In the reaction `C(s)+CO_(2)(g) hArr 2CO(g)`, the equilibrium pressure is `12` atm. If `50%` of `CO_(2)` reacts, calculate `K_(p)`.

To solve the problem, we need to calculate the equilibrium constant \( K_p \) for the reaction: \[ C(s) + CO_2(g) \rightleftharpoons 2CO(g) \] Given that the equilibrium pressure is \( 12 \, \text{atm} \) and \( 50\% \) of \( CO_2 \) reacts, we can follow these steps: ### Step 1: Define Initial Conditions Let the initial pressure of \( CO_2 \) be \( P \).

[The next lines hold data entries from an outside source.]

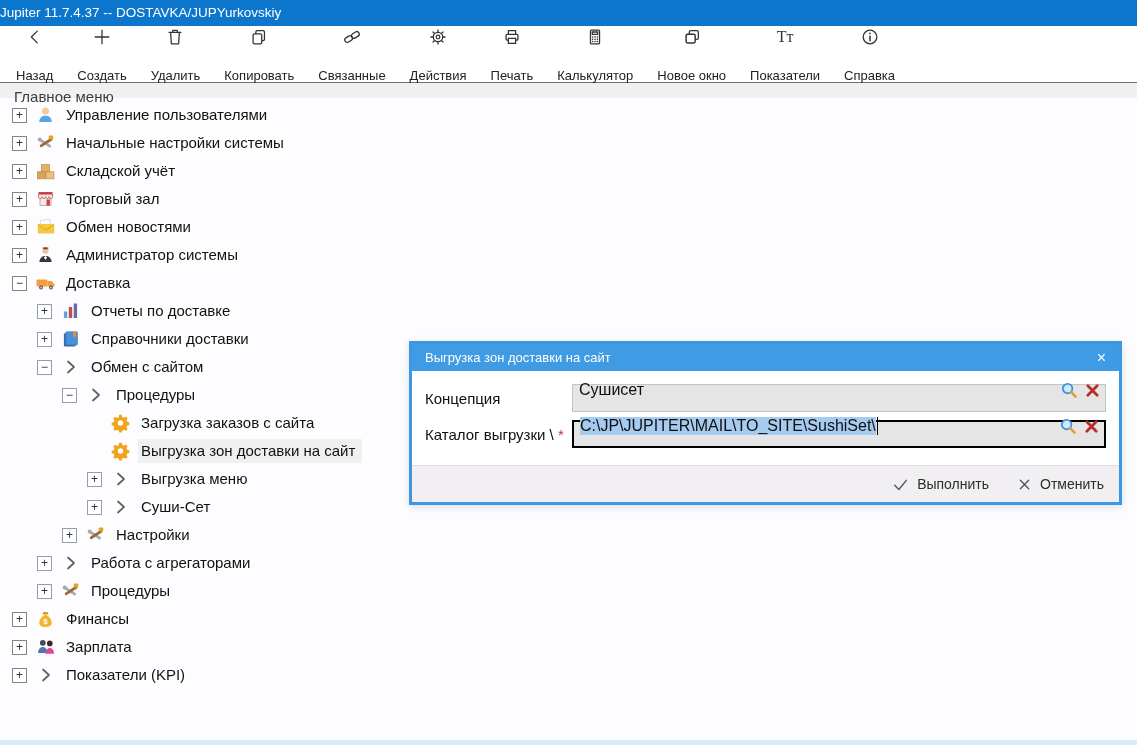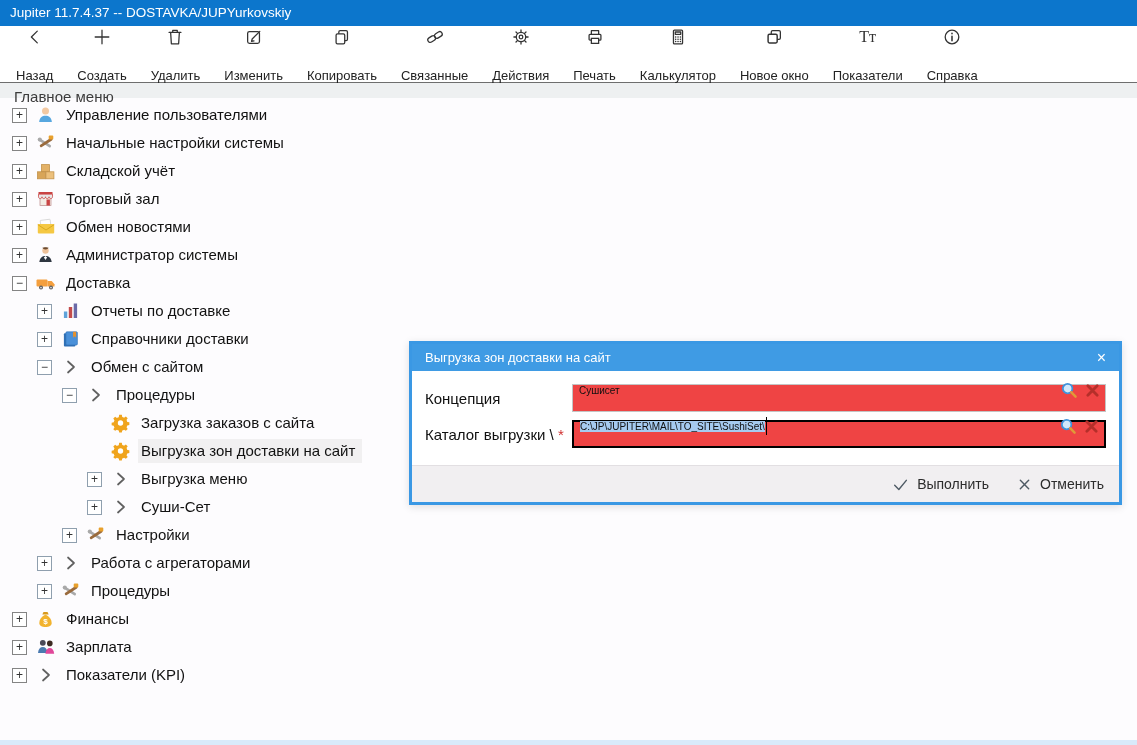--- a/index.html
+++ b/index.html
@@ -11,7 +11,7 @@
   
   .titlebar{
     height:26px;background:#0c76cc;color:#fff;font-size:13.5px;
-    line-height:26px;padding-left:10px;
+    line-height:26px;
   }
   
   .toolbar{

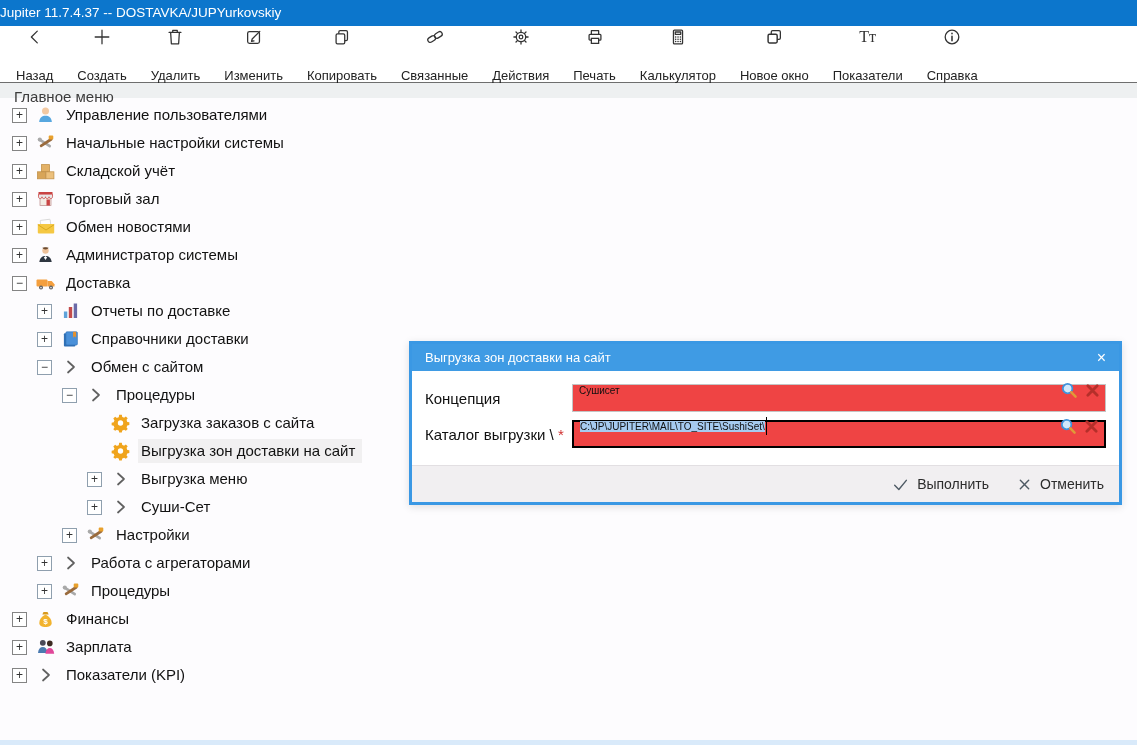--- a/index.html
+++ b/index.html
@@ -109,15 +109,6 @@
         </svg>
       </span>
       <span>Удалить</span>
-    </div>
-    <div class="tb-item">
-      <span class="tb-icon">
-        <svg width="20" height="20" viewBox="0 0 22 22">
-          <rect x="4" y="5" width="13" height="13" rx="2" stroke="#333" stroke-width="1.4" fill="none" stroke-linecap="round" stroke-linejoin="round"></rect>
-          <path d="M9 13.2L17.4 4.8M9 13.2l-.7 2.7 2.7-.7" stroke="#333" stroke-width="1.4" fill="none" stroke-linecap="round" stroke-linejoin="round"></path>
-        </svg>
-      </span>
-      <span>Изменить</span>
     </div>
     <div class="tb-item">
       <span class="tb-icon">

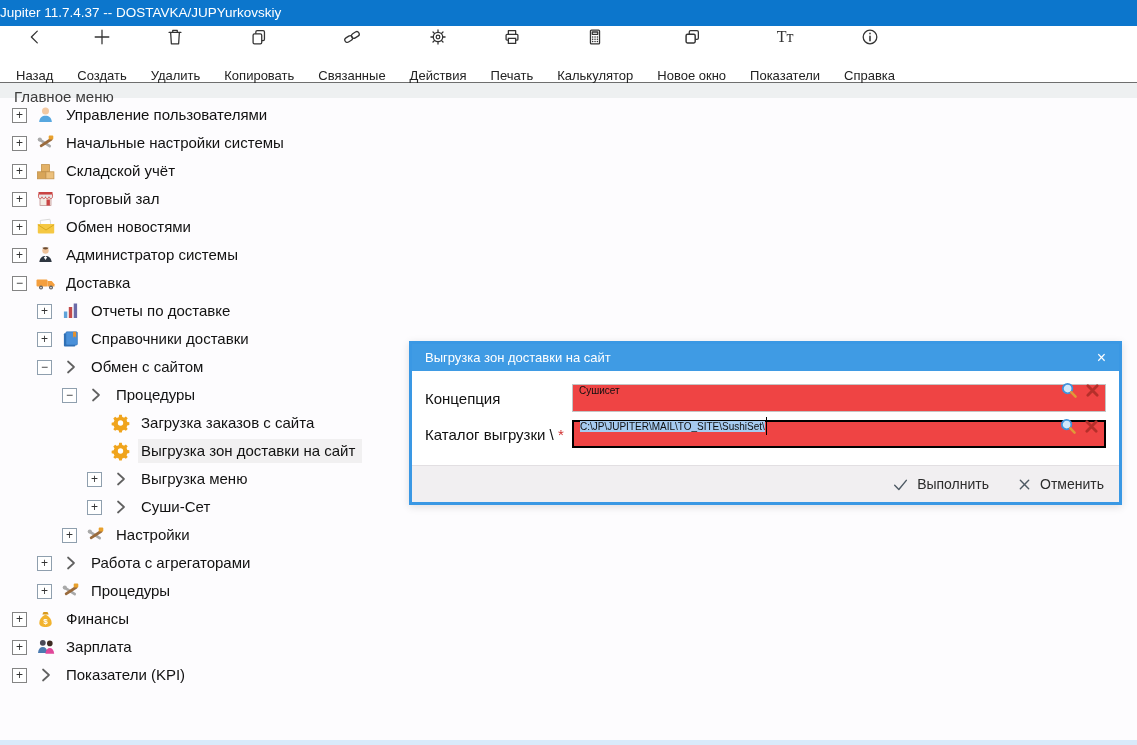--- a/index.html
+++ b/index.html
@@ -61,8 +61,8 @@
   .fld-label{width:147px;flex:none;font-size:15px;color:#101010;}
   .req{color:#d03030;}
   .fld-input{
-    flex:1;height:28px;box-sizing:border-box;border:1px solid #c4c4c4;background:#ef4444;
-    display:flex;align-items:center;padding:0 5px 16px 6px;font-size:10px;color:#101010;
+    flex:1;height:28px;box-sizing:border-box;border:1px solid #c4c4c4;background:#e5e5e5;
+    display:flex;align-items:center;padding:0 5px 16px 6px;font-size:16px;color:#101010;
   }
   .fld-input.focused{border:2px solid #000;text-align:center;}
   .fld-value{flex:1;white-space:nowrap;overflow:hidden;display:flex;align-items:center;}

Since \( 50\% \) of \( CO_2 \) reacts, the change in pressure will be \( -\frac{P}{2} \). ### Step 2: Calculate Equilibrium Pressures At equilibrium: - The pressure of \( CO_2 \) will be: \[ P_{CO_2} = P - \frac{P}{2} = \frac{P}{2} \] - The pressure of \( CO \) will be formed from the \( CO_2 \) that reacted. Since \( 1 \, \text{mol} \) of \( CO_2 \) produces \( 2 \, \text{mol} \) of \( CO \): \[ P_{CO} = 2 \times \left( \frac{P}{2} \right) = P \] ### Step 3: Total Equilibrium Pressure The total equilibrium pressure is given as \( 12 \, \text{atm} \): \[ P_{total} = P_{CO_2} + P_{CO} = \frac{P}{2} + P = \frac{3P}{2} \] Setting this equal to \( 12 \, \text{atm} \): \[ \frac{3P}{2} = 12 \] ### Step 4: Solve for \( P \) To find \( P \), multiply both sides by \( 2 \): \[ 3P = 24 \] Now, divide by \( 3 \): \[ P = 8 \, \text{atm} \] ### Step 5: Calculate Partial Pressures at Equilibrium Now we can find the partial pressures: - \( P_{CO_2} = \frac{P}{2} = \frac{8}{2} = 4 \, \text{atm} \) - \( P_{CO} = P = 8 \, \text{atm} \) ### Step 6: Write the Expression for \( K_p \) The expression for \( K_p \) is given by: \[ K_p = \frac{(P_{CO})^2}{P_{CO_2}} \] Substituting the values we found: \[ K_p = \frac{(8)^2}{4} = \frac{64}{4} = 16 \] ### Final Answer Thus, the value of \( K_p \) is: \[ \boxed{16} \]